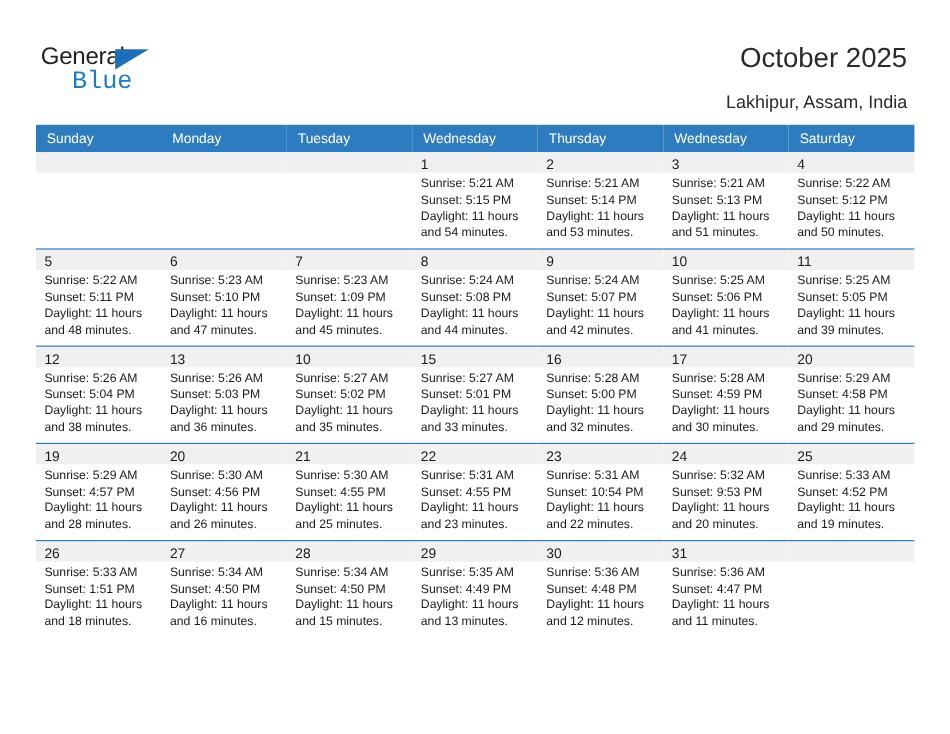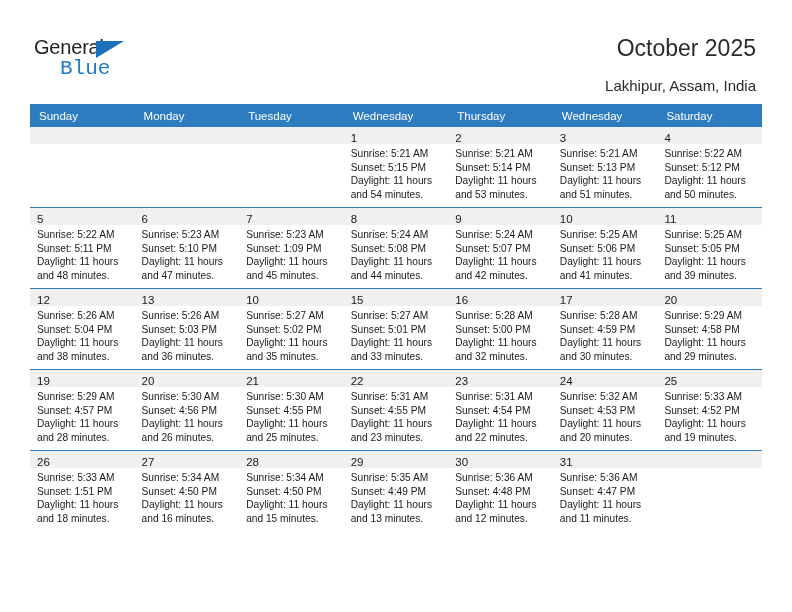--- a/index.html
+++ b/index.html
@@ -396,30 +396,30 @@
                 <div>Sunrise: 5:31 AM</div>
                 <div>Sunset: 4:55 PM</div>
                 <div>Daylight: 11 hours</div>
                 <div>and 23 minutes.</div>
               </div>
             </td>
             <td>
               <div class="daynum-strip"><span class="daynum">23</span></div>
               <div class="cell-body">
                 <div>Sunrise: 5:31 AM</div>
-                <div>Sunset: 4:54 PM</div>
+                <div>Sunset: 10:54 PM</div>
                 <div>Daylight: 11 hours</div>
                 <div>and 22 minutes.</div>
               </div>
             </td>
             <td>
               <div class="daynum-strip"><span class="daynum">24</span></div>
               <div class="cell-body">
                 <div>Sunrise: 5:32 AM</div>
-                <div>Sunset: 4:53 PM</div>
+                <div>Sunset: 9:53 PM</div>
                 <div>Daylight: 11 hours</div>
                 <div>and 20 minutes.</div>
               </div>
             </td>
             <td>
               <div class="daynum-strip"><span class="daynum">25</span></div>
               <div class="cell-body">
                 <div>Sunrise: 5:33 AM</div>
                 <div>Sunset: 4:52 PM</div>
                 <div>Daylight: 11 hours</div>

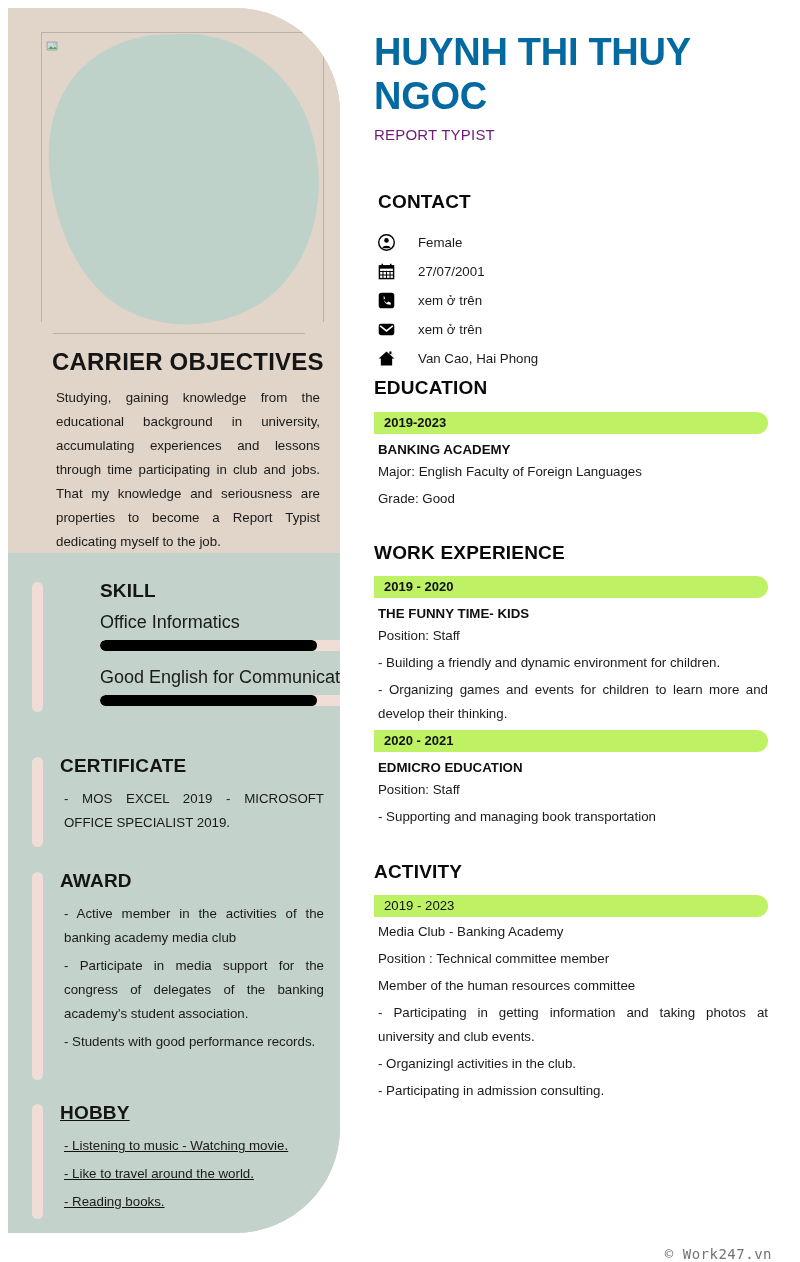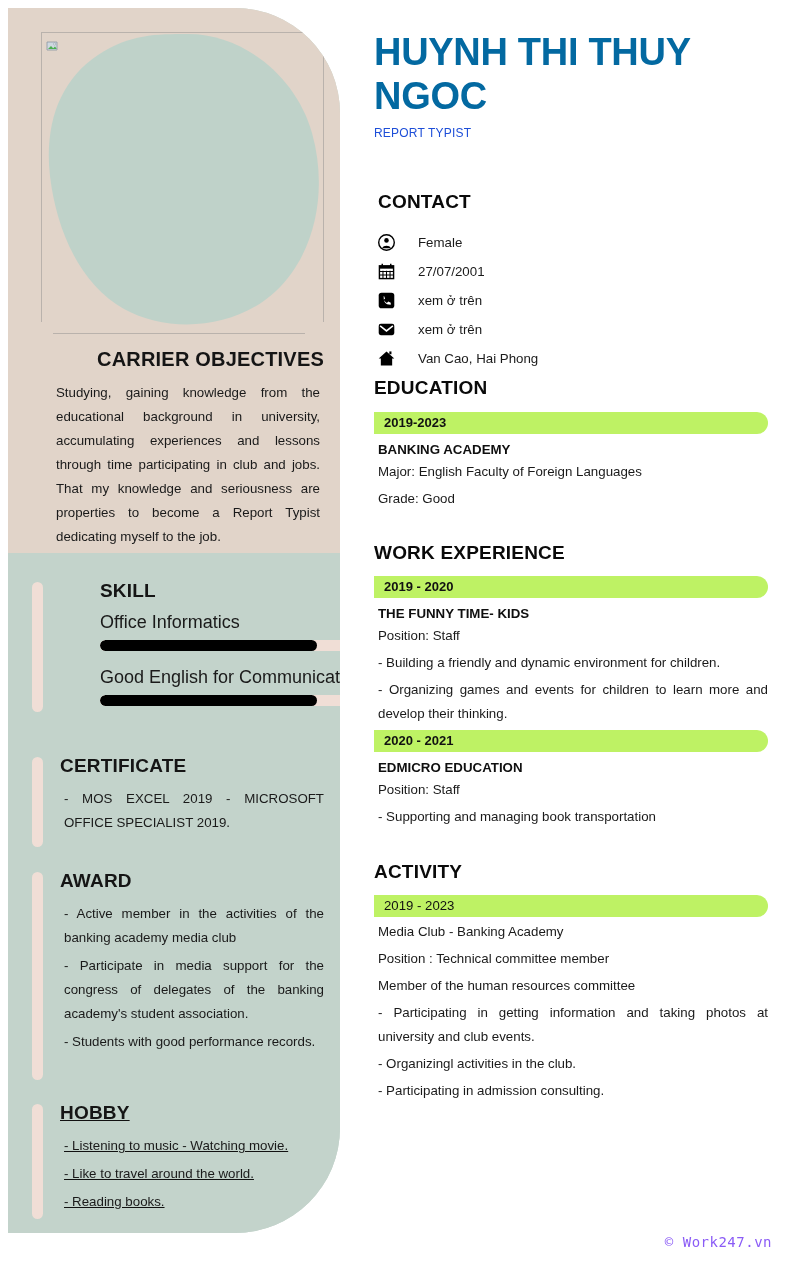--- a/index.html
+++ b/index.html
@@ -104,22 +104,21 @@
     padding-left: 28px;
   }
   .side-heading {
     font-size: 19px;
     font-weight: bold;
     letter-spacing: 0.2px;
     margin: 0 0 10px 0;
     color: #151515;
   }
   .side-heading.objectives {
-    font-size: 20px;
-    text-align: right;
+    font-size: 24px;
   }
   .side-text {
     font-size: 13.3px;
     line-height: 24px;
     text-align: justify;
     margin: 4px;
     color: #1a1a1a;
   }
   .side-text.left-align { text-align: left; }
 
@@ -159,23 +158,23 @@
   }
   .name {
     font-size: 38px;
     font-weight: bold;
     line-height: 44px;
     letter-spacing: -0.3px;
     margin: 30px 0 0 0;
     color: #0369a1;
   }
   .role {
-    font-size: 12px;
+    font-size: 15px;
     margin: 8px 0 0 0;
-    color: #1d4ed8;
+    color: #701a75;
     letter-spacing: 0.2px;
   }
   .main-heading {
     font-size: 19px;
     font-weight: bold;
     margin: 0;
     letter-spacing: 0.2px;
     color: #0a0a0a;
   }
   #contact-heading { position: absolute; top: 191px; left: 4px; }
@@ -241,24 +240,24 @@
     color: #1a1a1a;
   }
   .line.justify {
     text-align: justify;
     margin-right: 0px;
   }
 
   .watermark {
     position: absolute;
     right: 28px;
-    bottom: 12px;
+    bottom: 0;
     font-family: "DejaVu Sans Mono", monospace;
     font-size: 14px;
-    color: #8b5cf6;
+    color: #737373;
     letter-spacing: 0.5px;
   }
 </style>
 </head>
 <body>
 
 <div class="page">
 
   <div class="sidebar">
     <div class="sidebar-top"></div>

- - - -

Exercise brief:
Please print out the entries above exactly. The pictures stay out.

Result of this exercise:
--- a/index.html
+++ b/index.html
@@ -396,30 +396,30 @@
                 <div>Sunrise: 5:31 AM</div>
                 <div>Sunset: 4:55 PM</div>
                 <div>Daylight: 11 hours</div>
                 <div>and 23 minutes.</div>
               </div>
             </td>
             <td>
               <div class="daynum-strip"><span class="daynum">23</span></div>
               <div class="cell-body">
                 <div>Sunrise: 5:31 AM</div>
-                <div>Sunset: 4:54 PM</div>
+                <div>Sunset: 10:54 PM</div>
                 <div>Daylight: 11 hours</div>
                 <div>and 22 minutes.</div>
               </div>
             </td>
             <td>
               <div class="daynum-strip"><span class="daynum">24</span></div>
               <div class="cell-body">
                 <div>Sunrise: 5:32 AM</div>
-                <div>Sunset: 4:53 PM</div>
+                <div>Sunset: 9:53 PM</div>
                 <div>Daylight: 11 hours</div>
                 <div>and 20 minutes.</div>
               </div>
             </td>
             <td>
               <div class="daynum-strip"><span class="daynum">25</span></div>
               <div class="cell-body">
                 <div>Sunrise: 5:33 AM</div>
                 <div>Sunset: 4:52 PM</div>
                 <div>Daylight: 11 hours</div>

--- a/index.html
+++ b/index.html
@@ -104,22 +104,21 @@
     padding-left: 28px;
   }
   .side-heading {
     font-size: 19px;
     font-weight: bold;
     letter-spacing: 0.2px;
     margin: 0 0 10px 0;
     color: #151515;
   }
   .side-heading.objectives {
-    font-size: 20px;
-    text-align: right;
+    font-size: 24px;
   }
   .side-text {
     font-size: 13.3px;
     line-height: 24px;
     text-align: justify;
     margin: 4px;
     color: #1a1a1a;
   }
   .side-text.left-align { text-align: left; }
 
@@ -159,23 +158,23 @@
   }
   .name {
     font-size: 38px;
     font-weight: bold;
     line-height: 44px;
     letter-spacing: -0.3px;
     margin: 30px 0 0 0;
     color: #0369a1;
   }
   .role {
-    font-size: 12px;
+    font-size: 15px;
     margin: 8px 0 0 0;
-    color: #1d4ed8;
+    color: #701a75;
     letter-spacing: 0.2px;
   }
   .main-heading {
     font-size: 19px;
     font-weight: bold;
     margin: 0;
     letter-spacing: 0.2px;
     color: #0a0a0a;
   }
   #contact-heading { position: absolute; top: 191px; left: 4px; }
@@ -241,24 +240,24 @@
     color: #1a1a1a;
   }
   .line.justify {
     text-align: justify;
     margin-right: 0px;
   }
 
   .watermark {
     position: absolute;
     right: 28px;
-    bottom: 12px;
+    bottom: 0;
     font-family: "DejaVu Sans Mono", monospace;
     font-size: 14px;
-    color: #8b5cf6;
+    color: #737373;
     letter-spacing: 0.5px;
   }
 </style>
 </head>
 <body>
 
 <div class="page">
 
   <div class="sidebar">
     <div class="sidebar-top"></div>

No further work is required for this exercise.